When we see a red light or a stop sign, we can smile at it and thank it, because it is a bodhisattva helping us return to the present moment. The red light is a bell of mindfulness. We may have thought of it as an enemy, preventing us from achieving our goal. But now we know the red light is our friend, helping us resist rushing and calling us to return to the present moment where we can meet with life, joy and peace. Even if you are not the driver, you can help everyone in the car if you breathe and smile.

A number of years ago, I went to Canada to lead a retreat, and a friend took me across the city of Montreal. I noticed that everytime a car stopped in front of me, I saw the sentence, "Je me souviens" ("I remember"), on the license plate. I did not know what they wanted to remember, perhaps their French-speaking origin, but it gave me an idea. I told my friend, "I have a present for all of you here. Every time you see a car stop in front of you with the line 'Je me souviens,' you can see it as a bell of mindfulness helping you remember to breathe and smile.
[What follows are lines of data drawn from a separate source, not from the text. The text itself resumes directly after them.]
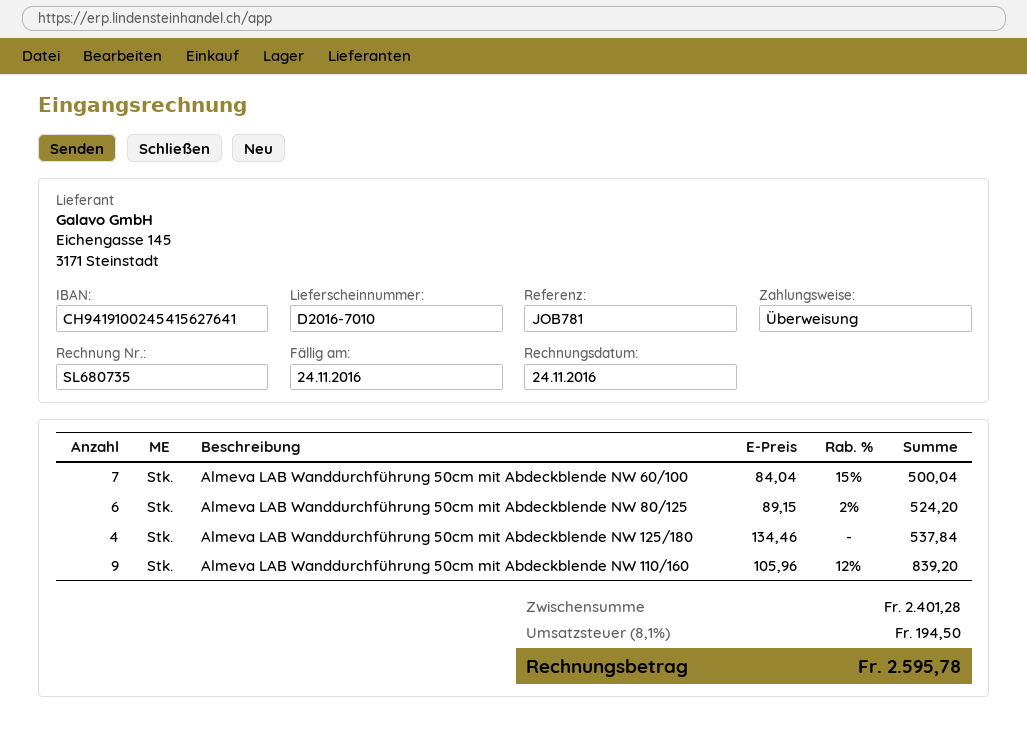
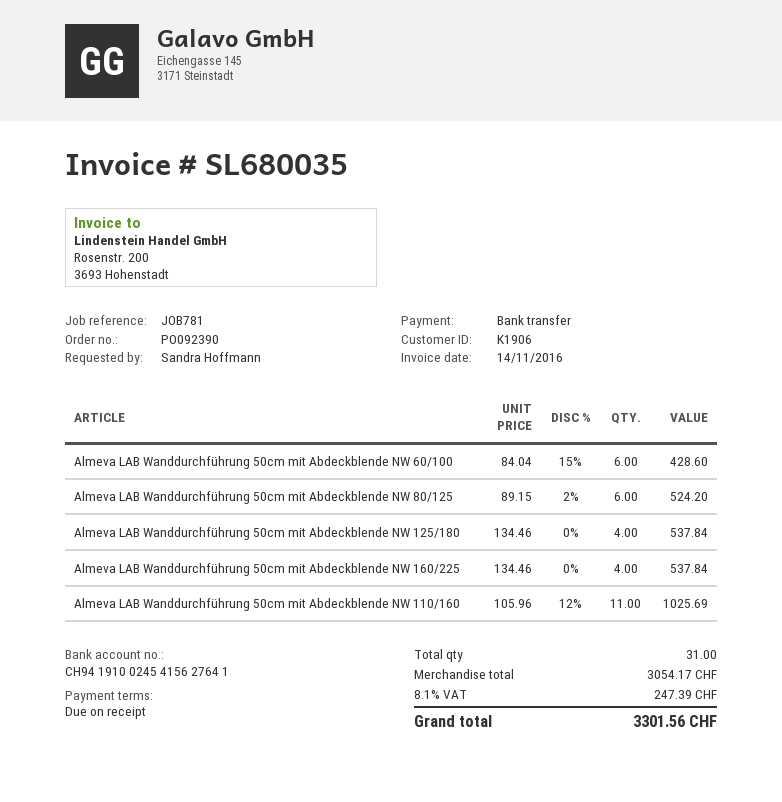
invoice number: SL680735 -> SL680035
invoice date: 2016-11-24 -> 2016-11-14
Almeva LAB Wanddurchführung 50cm mit Abdeckblende NW 60/100: 7 x 84.04 - 15% = 500.04 -> 6 x 84.04 - 15% = 428.60
Almeva LAB Wanddurchführung 50cm mit Abdeckblende NW 110/160: 9 x 105.96 - 12% = 839.20 -> 11 x 105.96 - 12% = 1025.69
Almeva LAB Wanddurchführung 50cm mit Abdeckblende NW 160/225: none -> 4 x 134.46 = 537.84
subtotal: 2401.28 -> 3054.17
tax: 8.1% = 194.50 -> 8.1% = 247.39
total: 2595.78 -> 3301.56

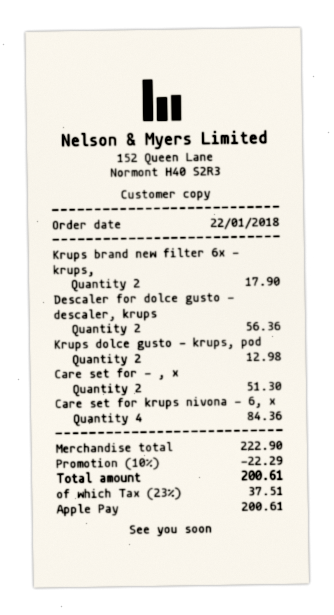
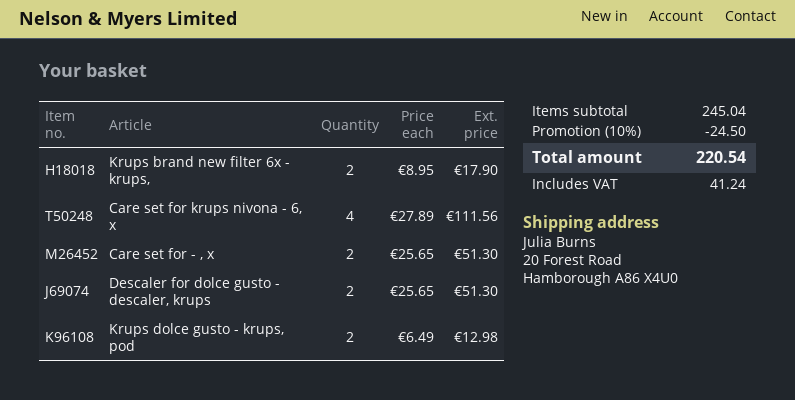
Descaler for dolce gusto - descaler, krups: 2 for 56.36 -> 2 for 51.30
Care set for krups nivona - 6, x: 4 for 84.36 -> 4 for 111.56
subtotal: 222.90 -> 245.04
discount: 10% = 22.29 -> 10% = 24.50
tax: 37.51 -> 41.24
total: 200.61 -> 220.54

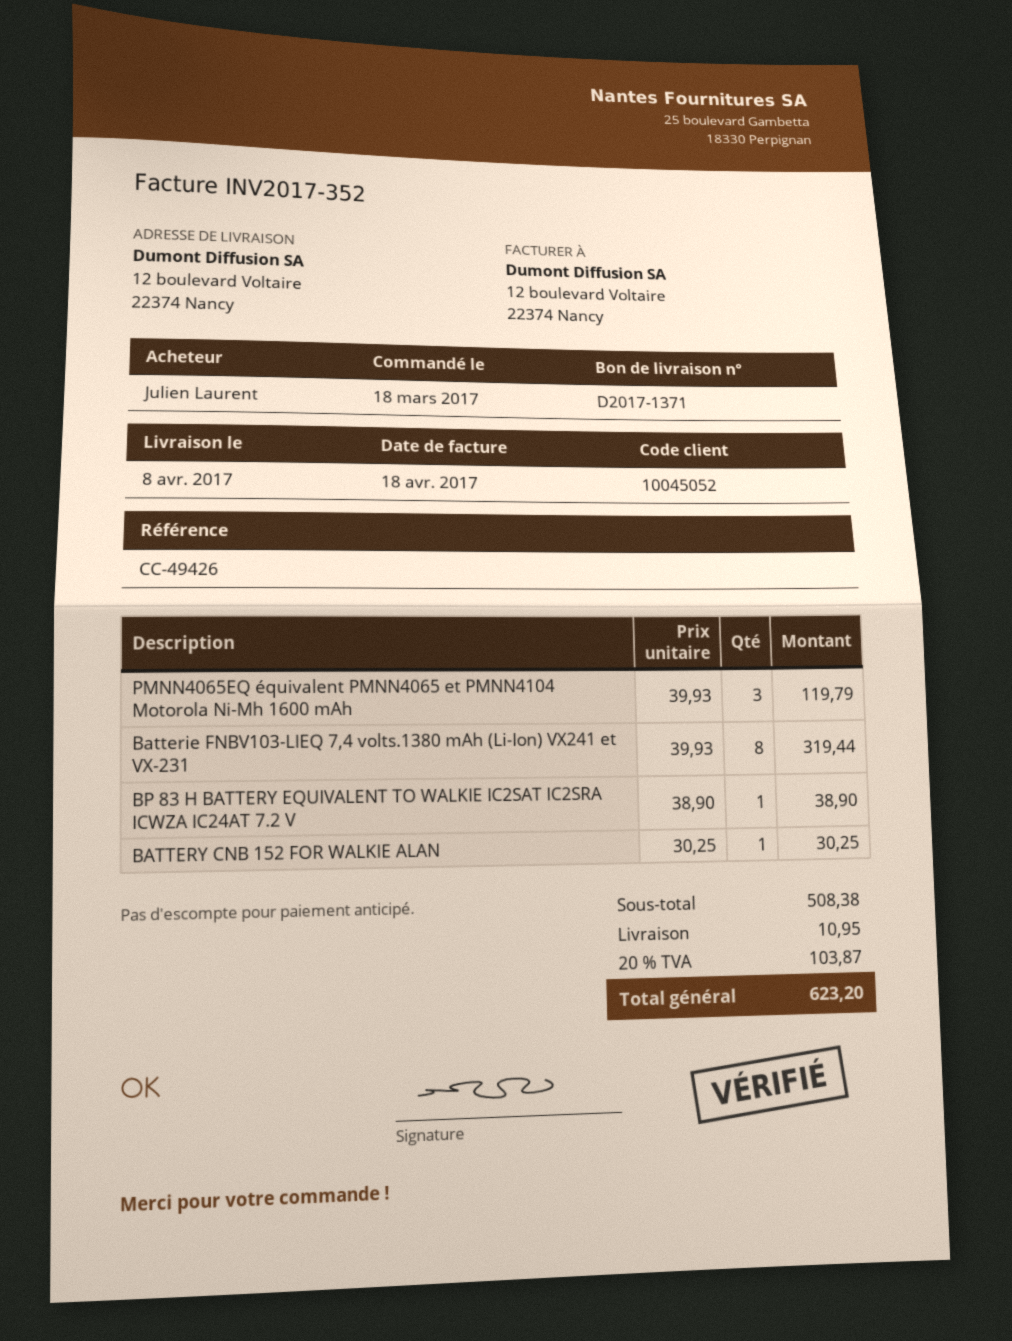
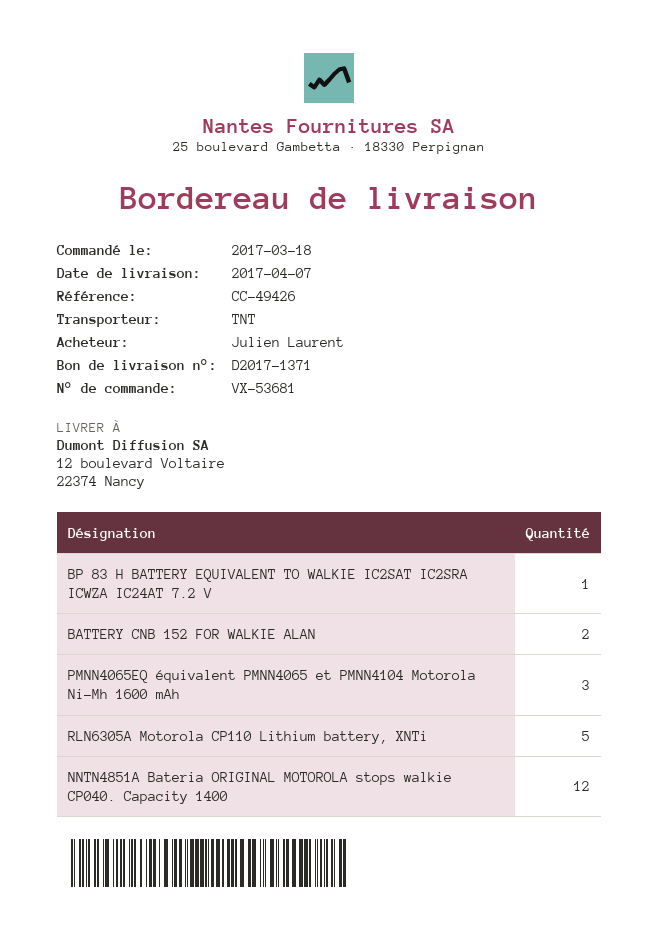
delivery date: 2017-04-08 -> 2017-04-07
Batterie FNBV103-LIEQ 7,4 volts.1380 mAh (Li-Ion) VX241 et VX-231: 8 -> none
BATTERY CNB 152 FOR WALKIE ALAN: 1 -> 2
RLN6305A Motorola CP110 Lithium battery, XNTi: none -> 5
NNTN4851A Bateria ORIGINAL MOTOROLA stops walkie CP040. Capacity 1400: none -> 12

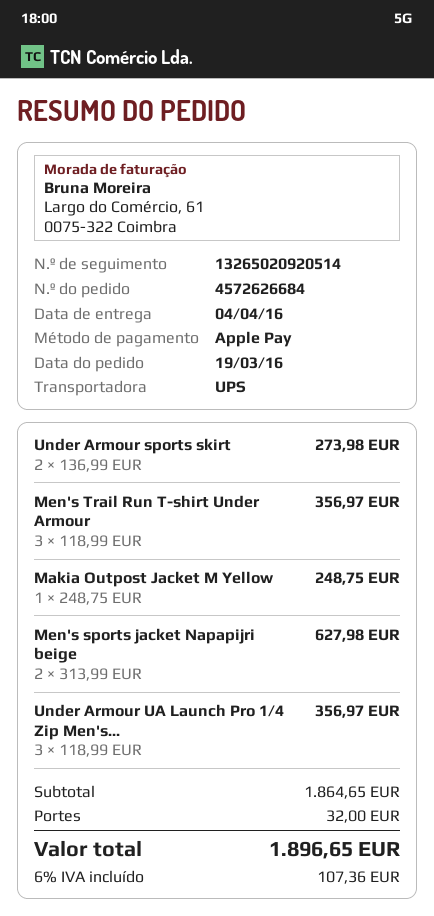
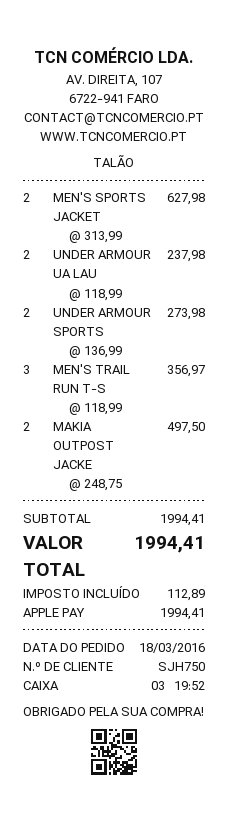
order date: 2016-03-19 -> 2016-03-18
Makia Outpost Jacket M Yellow: 1 x 248.75 = 248.75 -> 2 x 248.75 = 497.50
Under Armour UA Launch Pro 1/4 Zip Men's...: 3 x 118.99 = 356.97 -> 2 x 118.99 = 237.98
subtotal: 1864.65 -> 1994.41
shipping: 32.00 -> none
tax: 107.36 -> 112.89
total: 1896.65 -> 1994.41

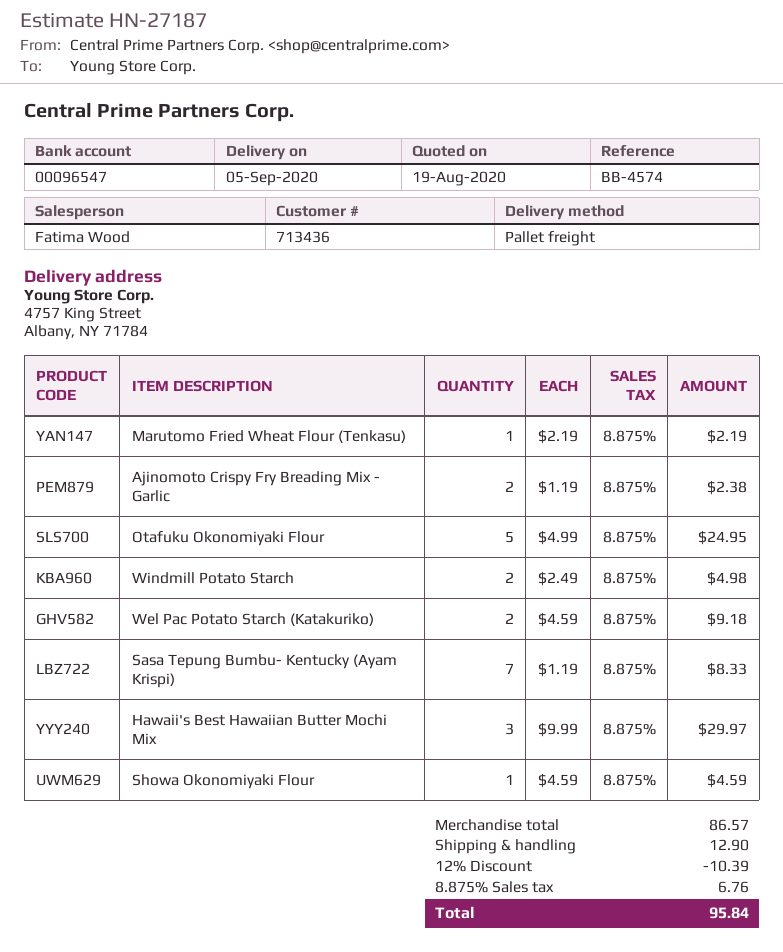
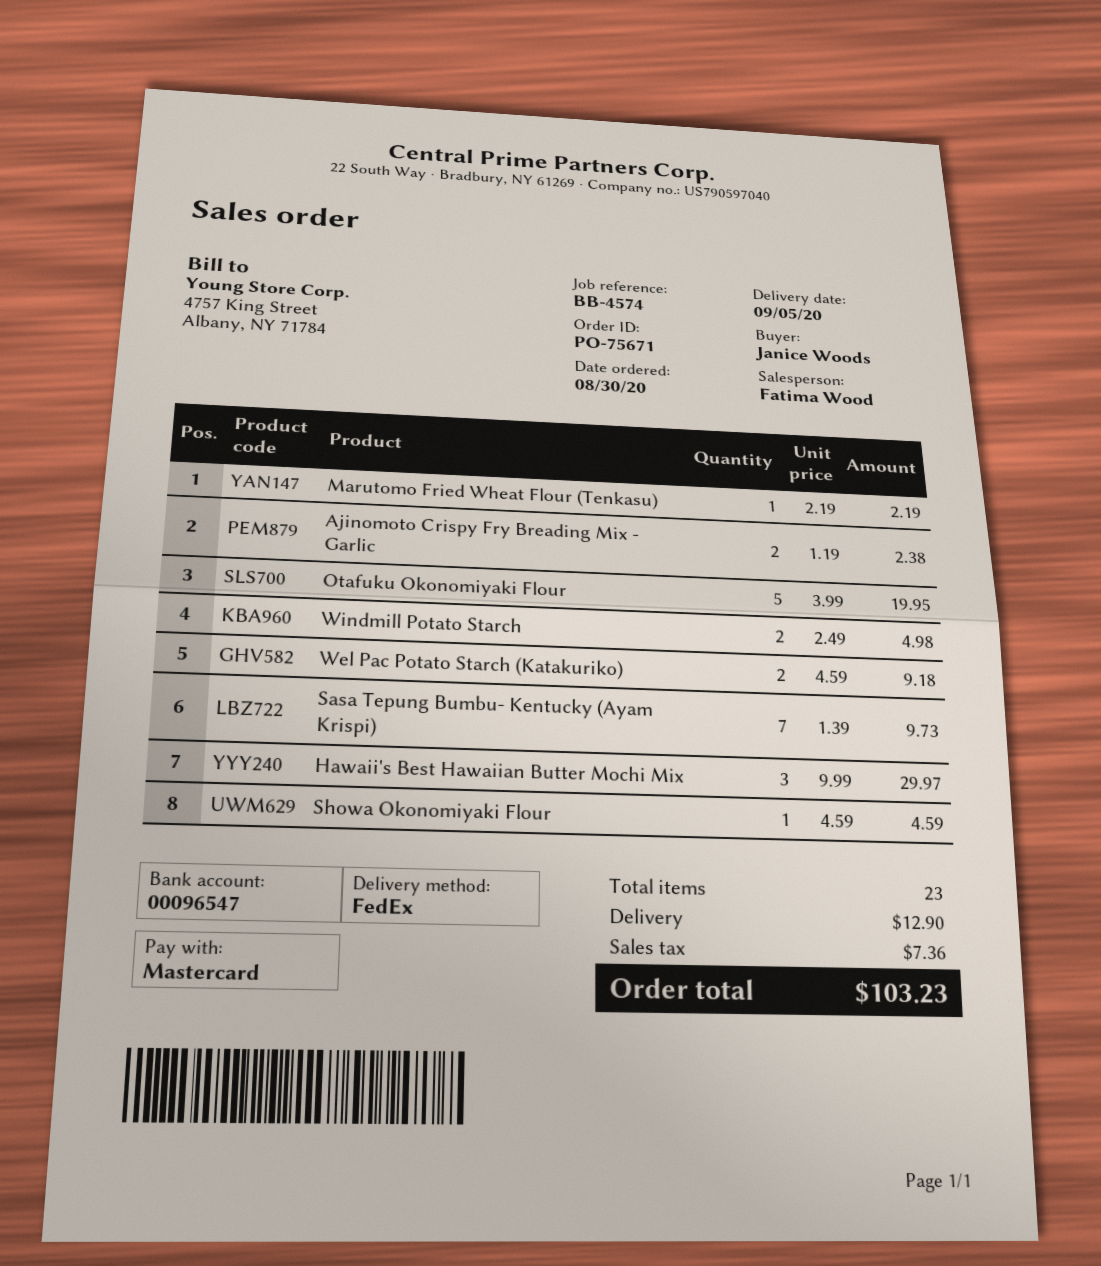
shipping method: pallet freight -> FedEx
Otafuku Okonomiyaki Flour: 5 x 4.99 = 24.95 -> 5 x 3.99 = 19.95
Sasa Tepung Bumbu- Kentucky (Ayam Krispi): 7 x 1.19 = 8.33 -> 7 x 1.39 = 9.73
discount: 12% = 10.39 -> none
tax: 6.76 -> 7.36
total: 95.84 -> 103.23

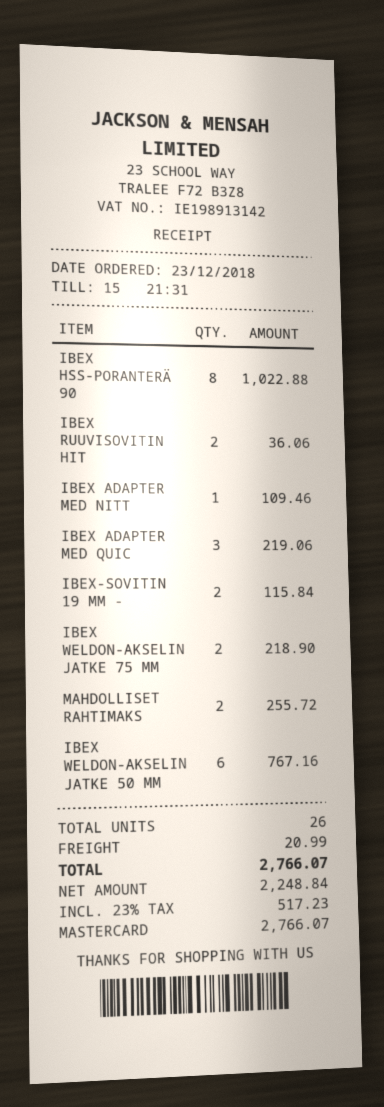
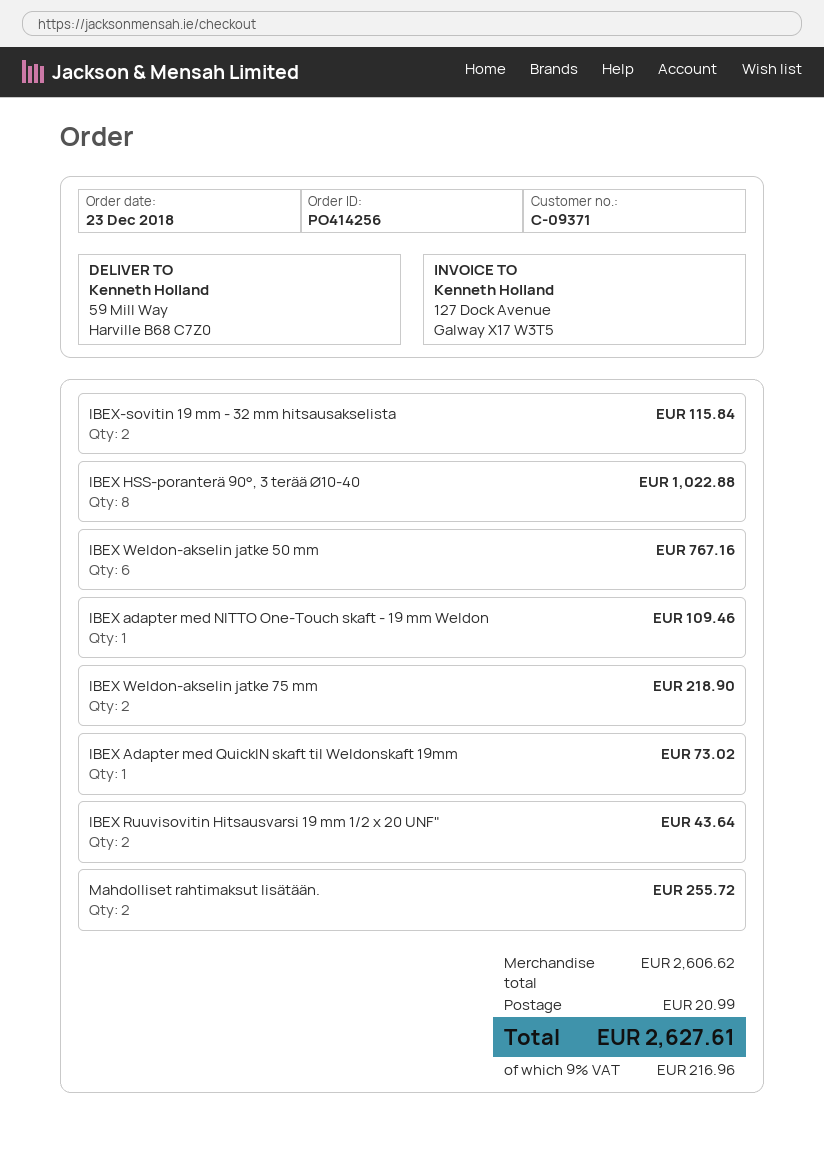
IBEX RUUVISOVITIN HIT: 2 for 36.06 -> 2 for 43.64
IBEX ADAPTER MED QUIC: 3 for 219.06 -> 1 for 73.02
tax: 23% = 517.23 -> 9% = 216.96
total: 2766.07 -> 2627.61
And you will have plenty of opportunities to breathe and smile while driving in Montreal."

My friend was delighted! He liked it so much that he shared the practice with more than 200 people in the retreat. Later, when he came to visit me in France, he told me that Paris was not a good place to practice driving, as there were no signs "Je me souviens." I told him that he could practice with red lights and stop signs. After he left Plum Village and went back to Montreal, he wrote me a beautiful letter: "Thay, practicing in Paris was very easy. Not only did I practice with red lights and stop signs, but every time a car stopped in front of me, I saw the eyes of the Buddha blinking at me. I had to smile at those blinking eyes."

The next time you are caught in traffic, don't fight. It is useless to fight. If you sit back and smile to yourself, you will enjoy the present moment and make everyone in the car happy. The Buddha is there, because the Buddha can always be found in the present moment. Practicing meditation is to return to the present moment in order to encounter the flower, the blue sky, the child, the brilliant red light.


Taken from Present Moment, Wonderful Moment: Mindfulness Verses for Daily Living (1990) by Thich Nhat Hanh. Parallax Press, Berkeley, California.